Hazelnut and Coffee Amaretti

Cook Time 30 minutes

Servings 16


2 egg whites (from small eggs), at room temperature

150g (2/3 cup) caster sugar, plus extra for sprinkling

300g hazelnut meal

1 vanilla bean, split and seeds scraped, or 1 tsp vanilla bean paste

1 scant tbsp instant coffee powder or ground coffee beans

16 dark chocolate-coated coffee beans


Line a baking tray with baking paper.

Place the egg white, sugar, hazelnut meal, vanilla and coffee in a food processor fitted with a blade and mix for 8-10 seconds or until a soft, sticky dough forms (you can also do this by hand).

Divide the dough into 16 portions and roll them into balls.

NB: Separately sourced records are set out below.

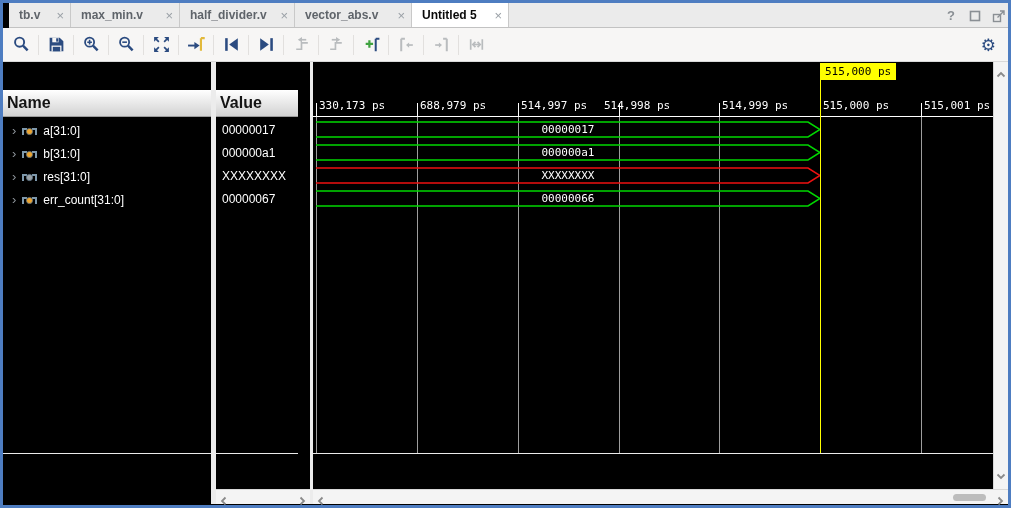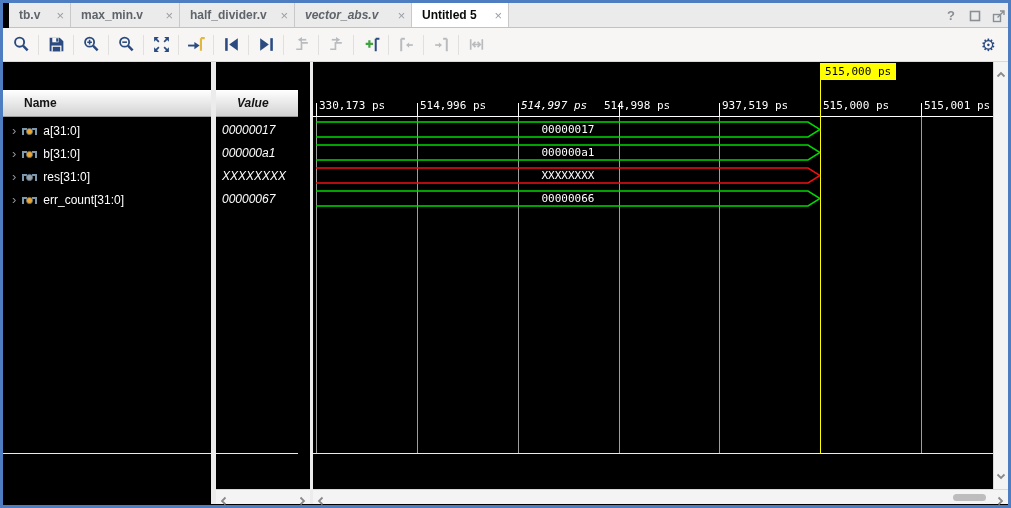--- a/index.html
+++ b/index.html
@@ -24,29 +24,29 @@
   .tb-btn{width:28px;height:26px;display:flex;align-items:center;justify-content:center;color:#2b4b80;}
   .tb-btn svg{width:19px;height:19px;}
   .tb-btn.disabled{color:#b9bcbe;}
   .tb-sep{width:1px;height:20px;background:#e2e0de;margin:0 3px;}
   .gear{position:absolute;right:12px;top:4px;font-family:"DejaVu Sans",sans-serif;
         font-size:17px;color:#2b4b80;line-height:26px;}
   
   .main{position:absolute;left:0;top:59px;width:1005px;height:442px;background:#000;}
   .panel{position:absolute;top:0;height:442px;background:#000;overflow:hidden;}
   .name-panel{left:0;width:208px;}
-  .value-panel{left:213px;width:82px;font-style:italic;}
+  .value-panel{left:213px;width:82px;}
   .wave-panel{left:310px;width:680px;}
   .splitter{position:absolute;top:0;height:442px;background:#ececec;}
   .s1{left:208px;width:5px;}
   .s2{left:307px;width:3px;}
   .panel-strip{position:absolute;left:0;right:0;top:0;height:28px;background:#000;}
   .panel-header{position:absolute;left:0;right:0;top:28px;height:27px;
                 background:linear-gradient(#ffffff,#d2d2d2);border-bottom:1px solid #9b9b9b;
-                color:#141414;font-size:12px;font-weight:bold;line-height:26px;padding-left:21px;}
+                color:#141414;font-size:16px;font-weight:bold;line-height:26px;padding-left:4px;}
   .sig-row{position:absolute;left:0;right:0;height:23px;display:flex;align-items:center;color:#fff;font-size:12px;}
   .sig-row .chev{color:#8f969c;font-size:13px;margin:0 6px 0 9px;}
   .sig-row .sig-icon{width:15px;height:12px;margin-right:6px;display:inline-flex;}
   .val-row{position:absolute;left:0;right:0;height:23px;line-height:23px;color:#fff;font-size:12px;padding-left:6px;}
   .bottom-line{position:absolute;left:0;right:0;top:391px;height:1px;background:#eaeaea;}
   
   .mono{font-family:"DejaVu Sans Mono",monospace;}
   .cursor-chip{position:absolute;top:1px;height:17px;line-height:17px;background:#ffff00;
                color:#000;font-size:11px;padding:0 5px;white-space:nowrap;z-index:6;}
   .tick-label{position:absolute;top:37px;color:#fff;font-size:11px;white-space:nowrap;z-index:2;}
@@ -80,21 +80,21 @@
           <span class="tab-close">×</span>
         </div>
         <div class="tab" style="width: 109px; justify-content: space-between;">
           <span class="tab-label">max_min.v</span>
           <span class="tab-close">×</span>
         </div>
         <div class="tab" style="width: 115px;">
           <span class="tab-label">half_divider.v</span>
           <span class="tab-close">×</span>
         </div>
-        <div class="tab" style="width: 117px; font-style: italic;">
+        <div class="tab" style="width: 117px;">
           <span class="tab-label">vector_abs.v</span>
           <span class="tab-close">×</span>
         </div>
         <div class="tab active" style="width: 97px;">
           <span class="tab-label">Untitled 5</span>
           <span class="tab-close">×</span>
         </div>
       </div>
     <div class="win-controls">
       <span class="wc">?</span>
@@ -292,27 +292,27 @@
       <div class="bottom-line"></div>
     </div>
 
     <div class="splitter s2"></div>
 
     <div class="panel wave-panel">
       <div id="wave-chip" class="cursor-chip mono" style="left: 507px; background: rgb(255, 255, 0);">515,000 ps</div>
       <div id="axis">
           <div class="tick-label mono" style="left: 6px;">330,173 ps</div>
           <div class="tick-mark" style="left: 3px;"></div>
-          <div class="tick-label mono" style="left: 107px;">514,996 ps</div>
+          <div class="tick-label mono" style="left: 107px;">688,979 ps</div>
           <div class="tick-mark" style="left: 104px;"></div>
-          <div class="tick-label mono" style="left: 208px; font-style: italic;">514,997 ps</div>
+          <div class="tick-label mono" style="left: 208px;">514,997 ps</div>
           <div class="tick-mark" style="left: 205px;"></div>
           <div class="tick-label mono" style="left: 291px;">514,998 ps</div>
           <div class="tick-mark" style="left: 306px;"></div>
-          <div class="tick-label mono" style="left: 409px;">937,519 ps</div>
+          <div class="tick-label mono" style="left: 409px;">514,999 ps</div>
           <div class="tick-mark" style="left: 406px;"></div>
           <div class="tick-label mono" style="left: 510px;">515,000 ps</div>
           <div class="tick-mark" style="left: 507px;"></div>
           <div class="tick-label mono" style="left: 611px;">515,001 ps</div>
           <div class="tick-mark" style="left: 608px;"></div>
         </div>
       <div class="axis-line"></div>
       <div id="grid">
           <div class="gridline" style="left: 3px; background: rgb(157, 157, 157);"></div>
           <div class="gridline" style="left: 104px; background: rgb(157, 157, 157);"></div>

Place them on the prepared tray, leaving plenty of room for spreading, and dust each ball with a little extra sugar.

Gently push your finger into the middle of each ball to create a little indent. Push a chocolate coffee bean into each indent, then rest in the fridge for 30 minutes.

Preheat your oven to 170°C.

Bake for 12-15 minutes or until the amaretti are slightly cracked, but retain some softness. To make sure they are cooked through, check the bases are firm and tanned. Cool on the tray for a few minutes, then transfer to a wire rack to cool completely. Enjoy with some fiery grappa.